__EXTRACTED ENTRIES__:
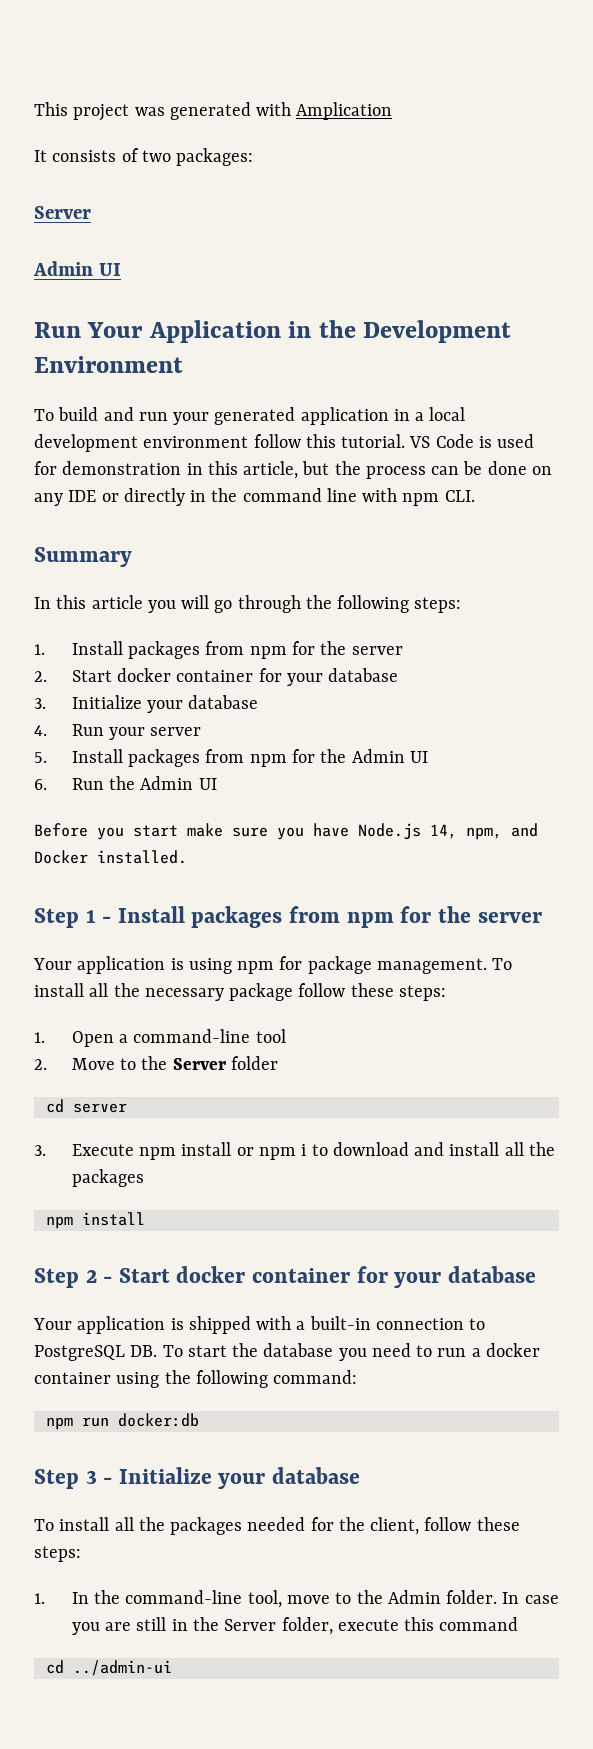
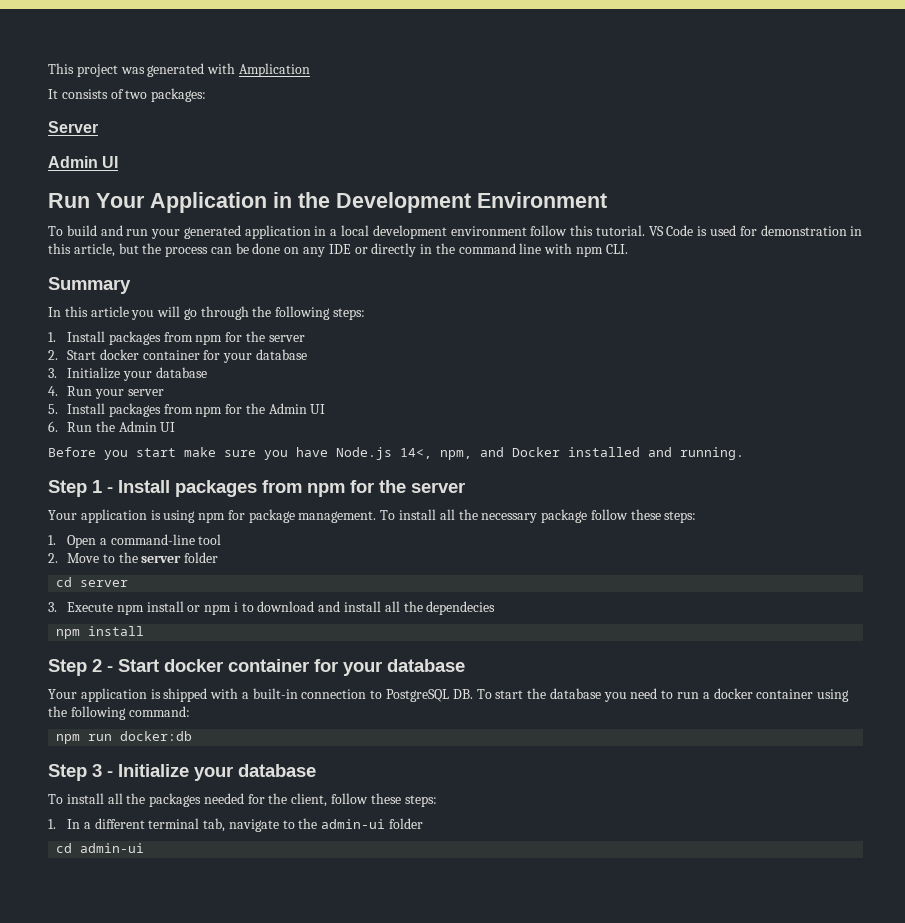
[430,824,457,839] 14, -> [400,448,432,459] 14<,
[97,850,187,864] installed. -> [568,447,744,460] installed and running.
[172,1058,226,1070] Server -> [141,555,182,563] server
[71,1169,144,1187] packages -> [426,601,496,615] dependecies
[94,1590,559,1608] [71,1617,519,1635] [45,1660,172,1676] the command-line tool, move to the Admin folder. In case you are still in the Server folder, execute this command // cd ../admin-ui -> [83,818,423,832] [56,843,145,853] a different terminal tab, navigate to the admin-ui folder // cd admin-ui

__ACTIVITY__: Make an exact copy of the listing above. Its pictures are not needed.

__YOUR RESPONSE__:
[430,824,457,839] 14, -> [400,448,432,459] 14<,
[97,850,187,864] installed. -> [568,447,744,460] installed and running.
[172,1058,226,1070] Server -> [141,555,182,563] server
[71,1169,144,1187] packages -> [426,601,496,615] dependecies
[94,1590,559,1608] [71,1617,519,1635] [45,1660,172,1676] the command-line tool, move to the Admin folder. In case you are still in the Server folder, execute this command // cd ../admin-ui -> [83,818,423,832] [56,843,145,853] a different terminal tab, navigate to the admin-ui folder // cd admin-ui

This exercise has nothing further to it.